Get plenty of sunshine, exercise, good food, and water.  Listen to music.  Meditate and pray.  Spend time with friends.  Make time for good sex.  ;)  

 

I took SSRIs from age 17 to 24, including while I nursed my son.  I thought I needed it.  I finally found a wonderful combination of supplements that got me off the chemicals!  Don't beat yourself up, chemical imbalances do exist and are very real.  I would also suggest getting your hormones tested.  

 

And definitely consume your placenta!  It's actually a lot easier to prepare than you think.  :)

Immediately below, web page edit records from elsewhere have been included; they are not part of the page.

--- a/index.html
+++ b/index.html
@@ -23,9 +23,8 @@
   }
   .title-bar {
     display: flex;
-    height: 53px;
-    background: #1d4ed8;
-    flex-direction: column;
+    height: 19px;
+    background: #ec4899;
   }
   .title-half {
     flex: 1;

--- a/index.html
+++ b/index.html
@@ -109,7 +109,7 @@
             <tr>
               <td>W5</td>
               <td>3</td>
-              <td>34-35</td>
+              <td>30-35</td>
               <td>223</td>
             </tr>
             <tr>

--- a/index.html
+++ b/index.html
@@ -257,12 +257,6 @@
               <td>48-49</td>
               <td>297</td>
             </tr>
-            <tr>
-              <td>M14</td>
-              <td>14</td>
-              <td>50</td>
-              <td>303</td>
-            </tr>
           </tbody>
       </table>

http://heal-thyself.ning.com/profiles/blogs/placental-encapsulation

post #8 of 11
Thread Starter 

Thanks to all of you! I had pretty much written off placenta encapsulation (I've heard it has a lot of benefits but I am skeptical about the why part of it) but maybe it's time to do some more research.

 

Some of the supplements being recommended also make me wonder if part of this is that I've just been more diligent about supplementing some of these substances (esp. Omega-3's) during pregnancy than I usually would be.

 

Thanks again for the comprehensive list, DecemberSun. This really gives me something to work with and think about.

post #9 of 11

That site I linked to has awesome info on the Qi/energy of the placenta, which has a lot to do with it's healing properties.  Plus the nutritional/medicinal benefits.  I hadn't done it with either of my other births (I've never had ppd or milk supply issues- my hormones are also really "balanced" during pregnancy and nursing so I feel great... until I wean, then I crash...), but after I read the info I figured I'd like to try it.  It's about $300 locally to have someone prepare (encapsulate) it for me, but I definitely think I can do it myself.  Good luck!  

post #10 of 11

Good luck, mama.  I don't know about what antidepressants are safe during nursing, so I can't help with that.  But I thought I would let you know about my experience, in case it may help you to worry less.  I suffered from horrible, debilitating depression for years and years.  I did get SOME relief from meds, Luvox was the most helpful, but nothing ever knocked it out completely.  I am talking about not able to get out of bed, constant thoughts of suicide, major depression.  I stopped taking medicine when I was pregnant with my first 10 years ago, and I am happy to say I have never needed them since!  I have had a very few, mostly mild and short lived, bouts with low grade depression during these years, but ever since I became a mother I have never once had that old feeling of what's the point of living, kwim?  My children have brought me SO MUCH pure joy and definitely reasons for living and they are the best things that have ever happened to me, and I am so thankful that I don't get those horrible feelings anymore!  I hope you might have the same luck as I have with this!  Either way, good luck!

post #11 of 11
Thread Starter 

I definitely hope that happens to me too!! What a wonderful perspective. Thank you for sharing your story and I'm so glad your kids have brought you so much happiness!